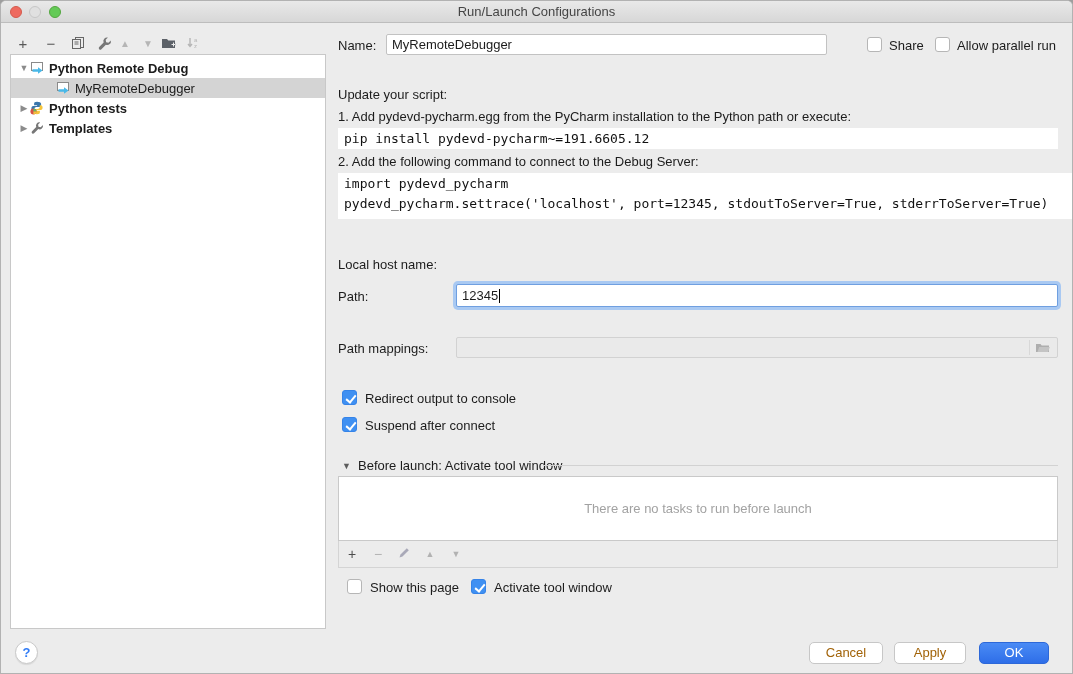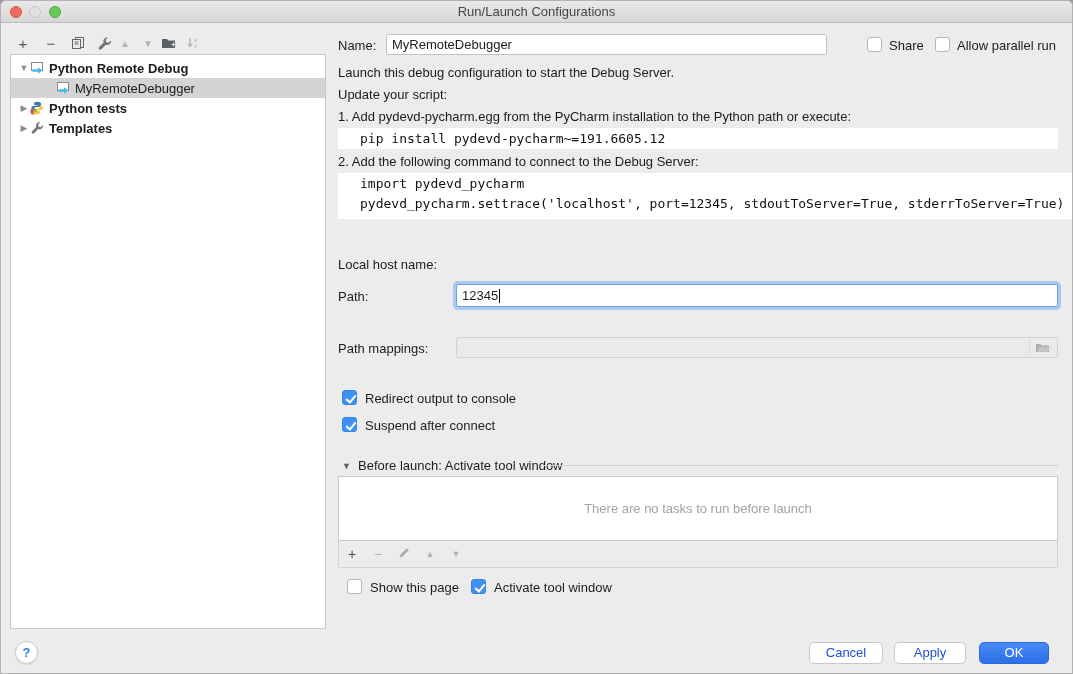--- a/index.html
+++ b/index.html
@@ -159,7 +159,6 @@
   <span class="cb" style="left:934px; top:36px;"></span>
   <span class="lbl" style="left:956px; top:37px;">Allow parallel run</span>
 
-  <span class="txt" style="left:337px; top:64px;">Launch this debug configuration to start the Debug Server.</span>
   <span class="txt" style="left:337px; top:86px;">Update your script:</span>
   <span class="txt" style="left:337px; top:108px;text-align:right;">1. Add pydevd-pycharm.egg from the PyCharm installation to the Python path or execute:</span>
   <div class="code" style="left:337px; top:127px; width:720px; height:21px;">pip install pydevd-pycharm~=191.6605.12</div>

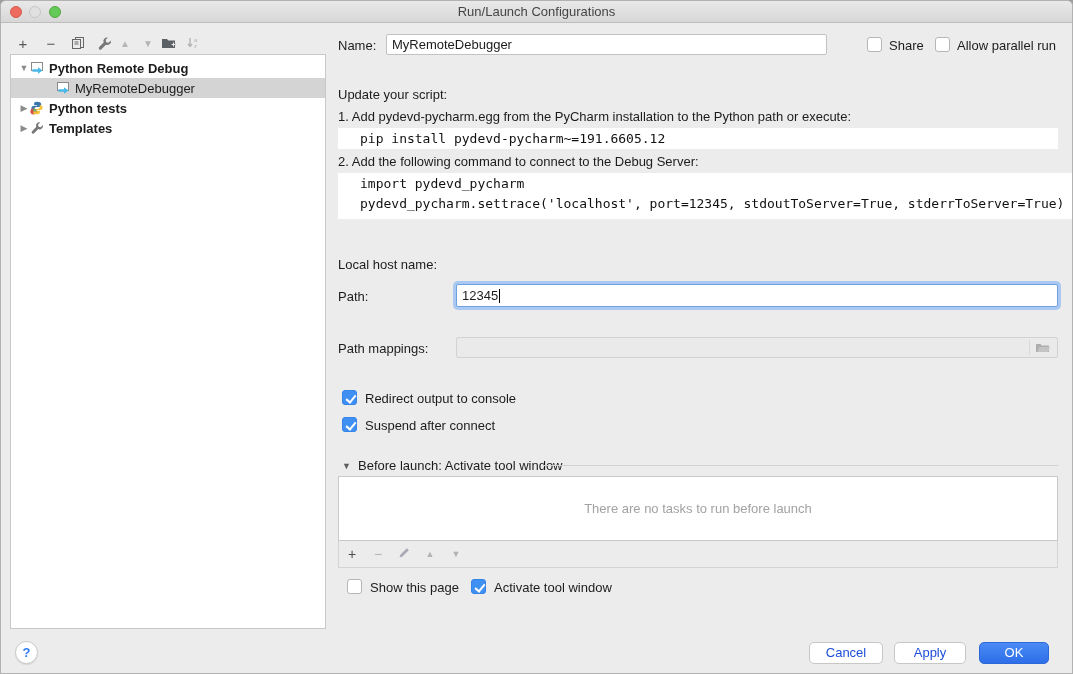--- a/index.html
+++ b/index.html
@@ -33,7 +33,7 @@
   .lbl { position:absolute; white-space:nowrap; }
   .txt { position:absolute; white-space:nowrap; }
   input.field { position:absolute; height:21px; border:1px solid #c2c2c2; border-radius:2px; background:#fff; font-family:"Liberation Sans",sans-serif; font-size:13px; padding:0 5px; color:#1c1c1c; }
-  .code { position:absolute; background:#fff; font-family:"DejaVu Sans Mono","Liberation Mono",monospace; font-size:13px; color:#111; padding:1px 22px; line-height:20px; white-space:pre; }
+  .code { position:absolute; background:#fff; font-family:"DejaVu Sans Mono","Liberation Mono",monospace; font-size:13px; color:#111; padding:1px 6px; line-height:20px; white-space:pre; }
   .fake-input { position:absolute; background:#fff; border:1px solid #6f9fe0; border-radius:2px; box-shadow:0 0 0 3px #a9c9f2; padding:0 5px; display:flex; align-items:center; font-size:13px; }
   .caret-bar { display:inline-block; width:1px; height:14px; background:#000; margin-left:1px; }
   .disabled-field { position:absolute; background:#eaeaea; border:1px solid #d2d2d2; border-radius:2px; }

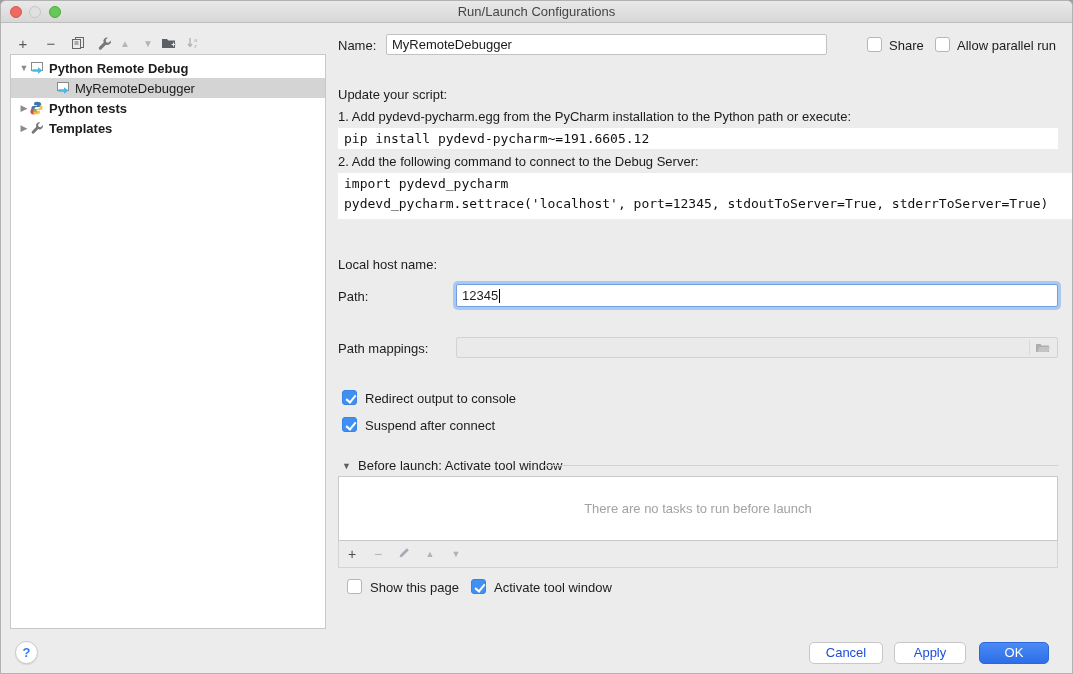--- a/index.html
+++ b/index.html
@@ -54,7 +54,7 @@
   .task-toolbar .glyph-sm { font-size:9px; }
 
   
-  .btn { position:absolute; height:22px; border:1px solid #c7c7c7; border-radius:5px; background:#fff; font-family:"Liberation Sans",sans-serif; font-size:13px; color:#1d4ed8; text-align:center; line-height:20px; }
+  .btn { position:absolute; height:22px; border:1px solid #c7c7c7; border-radius:5px; background:#fff; font-family:"Liberation Sans",sans-serif; font-size:13px; color:#a16207; text-align:center; line-height:20px; }
   .btn.primary { background:linear-gradient(#4a8bf5,#2e6ee8); border-color:#2d68d8; color:#fff; }
   .help-btn { position:absolute; left:14px; top:640px; width:23px; height:23px; border-radius:50%; background:#fff; border:1px solid #c9c9c9; color:#2f7bf6; font-weight:bold; font-size:13px; text-align:center; line-height:21px; box-shadow:0 1px 1px rgba(0,0,0,.08); }
 </style>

Requirement:
Without the pictures, repeat the listing above exactly.

Response below:
--- a/index.html
+++ b/index.html
@@ -159,7 +159,6 @@
   <span class="cb" style="left:934px; top:36px;"></span>
   <span class="lbl" style="left:956px; top:37px;">Allow parallel run</span>
 
-  <span class="txt" style="left:337px; top:64px;">Launch this debug configuration to start the Debug Server.</span>
   <span class="txt" style="left:337px; top:86px;">Update your script:</span>
   <span class="txt" style="left:337px; top:108px;text-align:right;">1. Add pydevd-pycharm.egg from the PyCharm installation to the Python path or execute:</span>
   <div class="code" style="left:337px; top:127px; width:720px; height:21px;">pip install pydevd-pycharm~=191.6605.12</div>

--- a/index.html
+++ b/index.html
@@ -33,7 +33,7 @@
   .lbl { position:absolute; white-space:nowrap; }
   .txt { position:absolute; white-space:nowrap; }
   input.field { position:absolute; height:21px; border:1px solid #c2c2c2; border-radius:2px; background:#fff; font-family:"Liberation Sans",sans-serif; font-size:13px; padding:0 5px; color:#1c1c1c; }
-  .code { position:absolute; background:#fff; font-family:"DejaVu Sans Mono","Liberation Mono",monospace; font-size:13px; color:#111; padding:1px 22px; line-height:20px; white-space:pre; }
+  .code { position:absolute; background:#fff; font-family:"DejaVu Sans Mono","Liberation Mono",monospace; font-size:13px; color:#111; padding:1px 6px; line-height:20px; white-space:pre; }
   .fake-input { position:absolute; background:#fff; border:1px solid #6f9fe0; border-radius:2px; box-shadow:0 0 0 3px #a9c9f2; padding:0 5px; display:flex; align-items:center; font-size:13px; }
   .caret-bar { display:inline-block; width:1px; height:14px; background:#000; margin-left:1px; }
   .disabled-field { position:absolute; background:#eaeaea; border:1px solid #d2d2d2; border-radius:2px; }

--- a/index.html
+++ b/index.html
@@ -54,7 +54,7 @@
   .task-toolbar .glyph-sm { font-size:9px; }
 
   
-  .btn { position:absolute; height:22px; border:1px solid #c7c7c7; border-radius:5px; background:#fff; font-family:"Liberation Sans",sans-serif; font-size:13px; color:#1d4ed8; text-align:center; line-height:20px; }
+  .btn { position:absolute; height:22px; border:1px solid #c7c7c7; border-radius:5px; background:#fff; font-family:"Liberation Sans",sans-serif; font-size:13px; color:#a16207; text-align:center; line-height:20px; }
   .btn.primary { background:linear-gradient(#4a8bf5,#2e6ee8); border-color:#2d68d8; color:#fff; }
   .help-btn { position:absolute; left:14px; top:640px; width:23px; height:23px; border-radius:50%; background:#fff; border:1px solid #c9c9c9; color:#2f7bf6; font-weight:bold; font-size:13px; text-align:center; line-height:21px; box-shadow:0 1px 1px rgba(0,0,0,.08); }
 </style>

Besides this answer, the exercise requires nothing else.